[BioC] Limma analysis of focused arrays vs. whole genome arrays
smyth at wehi.edu.au
Wed Jun 8 12:23:24 CEST 2005
>Date: Tue, 7 Jun 2005 09:33:51 -0400
>From: Mike Schaffer <mschaff at bu.edu>
>Subject: [BioC] Limma analysis of focused arrays vs. whole genome
>To: bioconductor at stat.math.ethz.ch
>The lab I work with has used "whole genome" human arrays (~18,000
>genes) for a couple years and I have helped with the analysis using
>Limma. Now, due to costs, they are now considering switching from
>whole genome arrays to focused arrays with ~400 genes of interest
>(selected from the whole-genome array results).

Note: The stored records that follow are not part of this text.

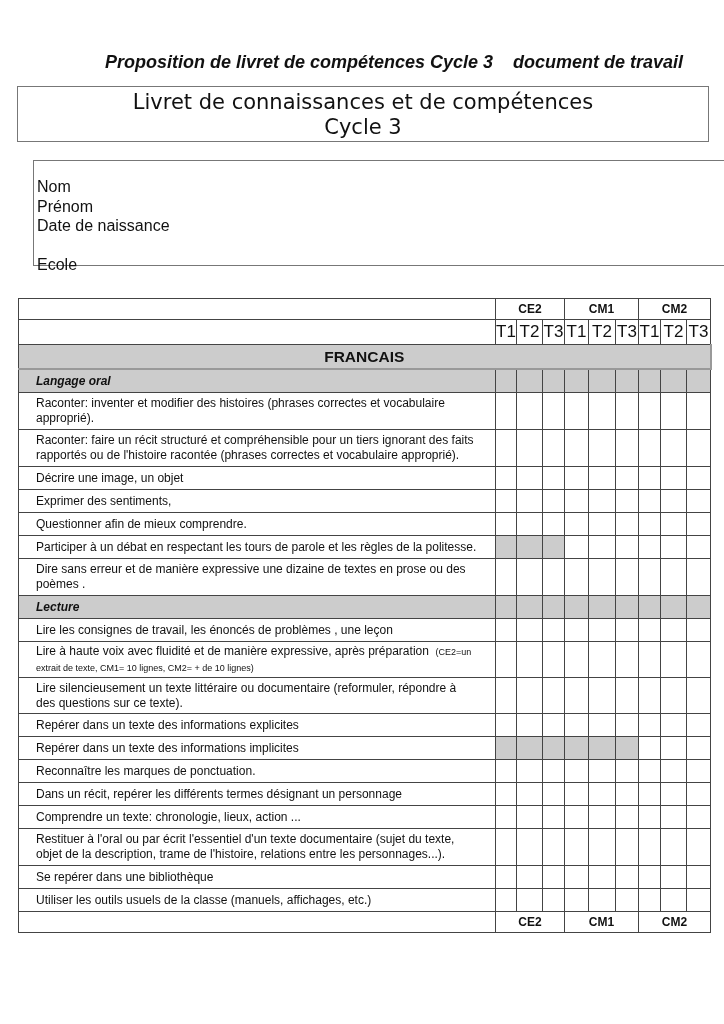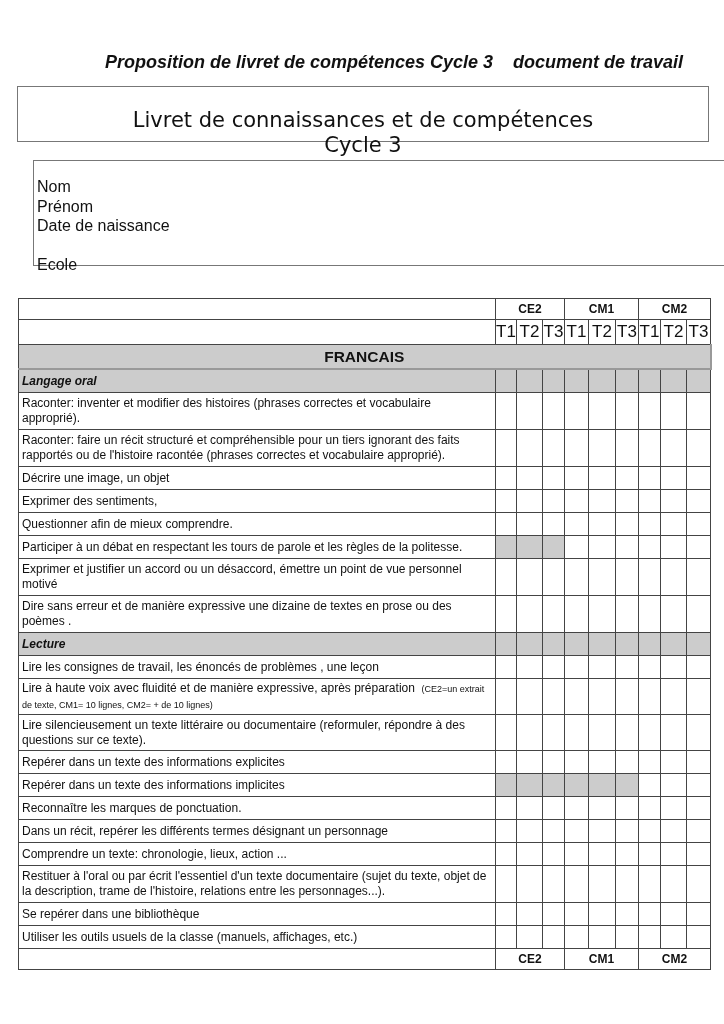"Livret de connaissances et de" .title-box { padding-top: 21px -> 3px }
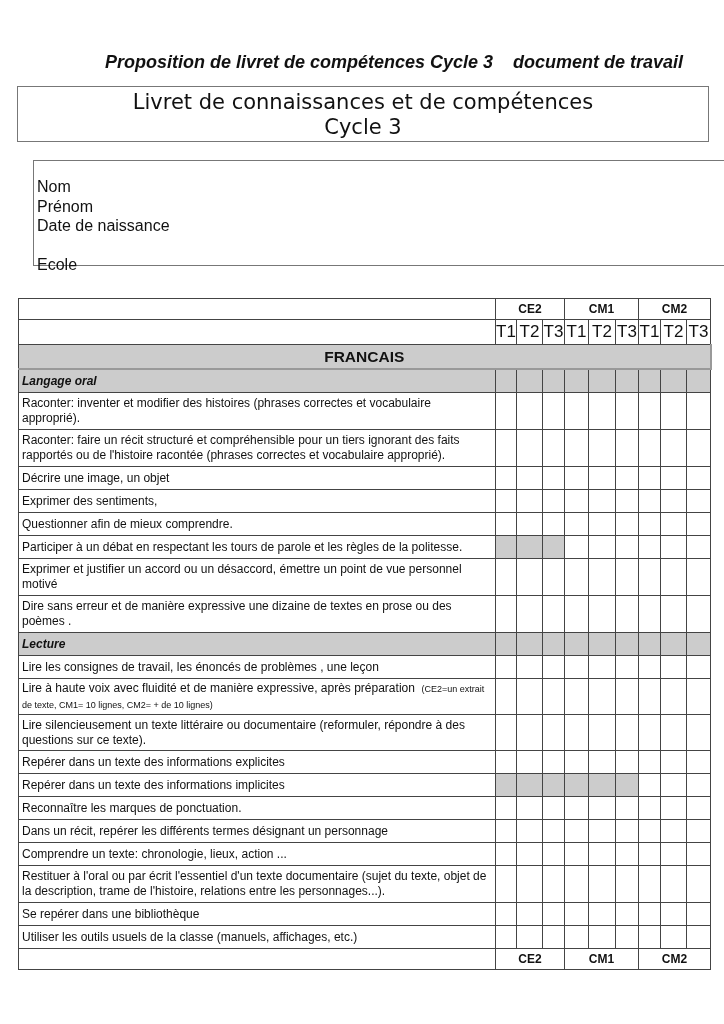"Langage oral" table.grid td.txt { padding: 1px 3px -> 1px 17px }
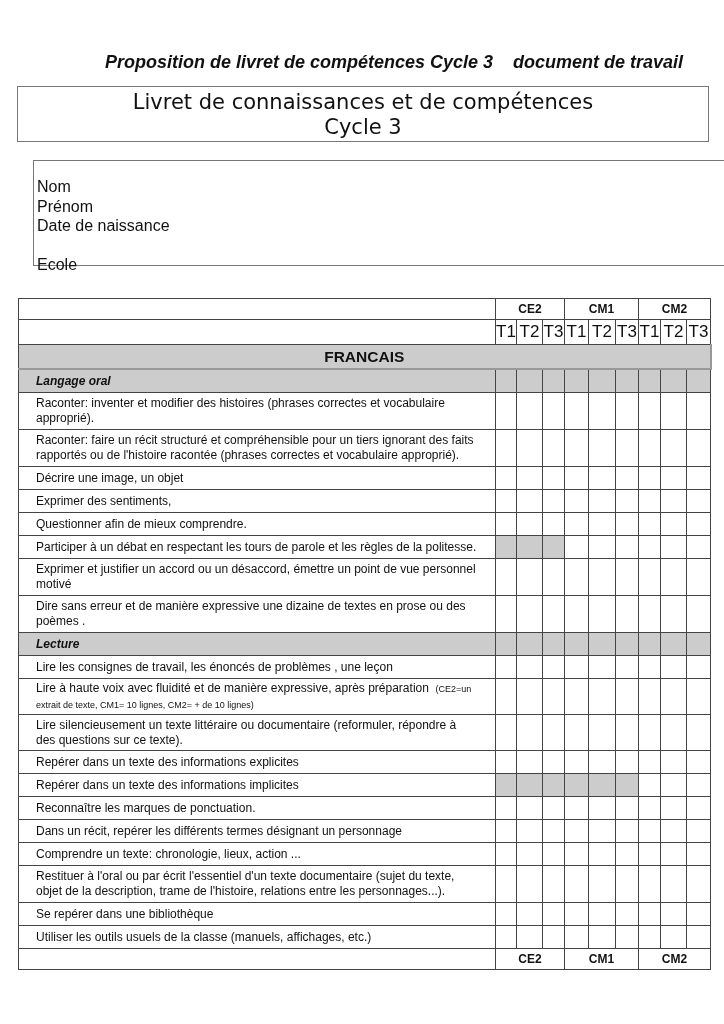"Exprimer et justifier un accord" tr.h2 { html: <tr> <td>Exprimer et justifier un accord ou un désaccord, émettre un point de vue personnel motivé</td> <td></td> <td></td> <td></td> <td></td> <td></td> <td></td> <td></td> <td></td> <td></td> </tr> -> none }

>The obvious analysis problems with a focused array where most genes are
>1. LOESS normalization assumes most genes are not changing. If most of
>the genes are expected to change, there is no basis to recenter the
>data around zero. The response from the lab was that they would be
>willing to include 100-150 genes that are not expected to change.
>2. The B-statistic in Limma requires a parameter indicating a certain
>fraction of genes are changing. The corresponding moderated
>t-statistic uses the data from all genes to moderate the standard error
>in the t calculation. Both of these could change dramatically if most
>of the genes on the array are changing.
>My questions are:
>1. Are my concerns valid and are there ways around around them? Are
>there other analysis pitfalls with this scenario?
>2. Can Limma handle situations where most of an array is expected to
>change? What modifications, if any, need to be made to the Limma
>analysis to account for this?
To quote from the Limma User's Guide (page 15):
"In such a situation, the best strategy is to include on the arrays a
series of non-differentially
expressed control spots, such as a titration series of whole-library-pool
spots, and to use the
up-weighting method discussed below. In the absence of the such control
of boutique arrays requires specialist advice."
>3. Alternatively, is there a more appropriate statistical package to
>use in this case?
I don't know of any other available methods. In my opinion, you have to put
down control spots, "house-keeping" genes if that is all you can get, but
preferably constructed spots as described above.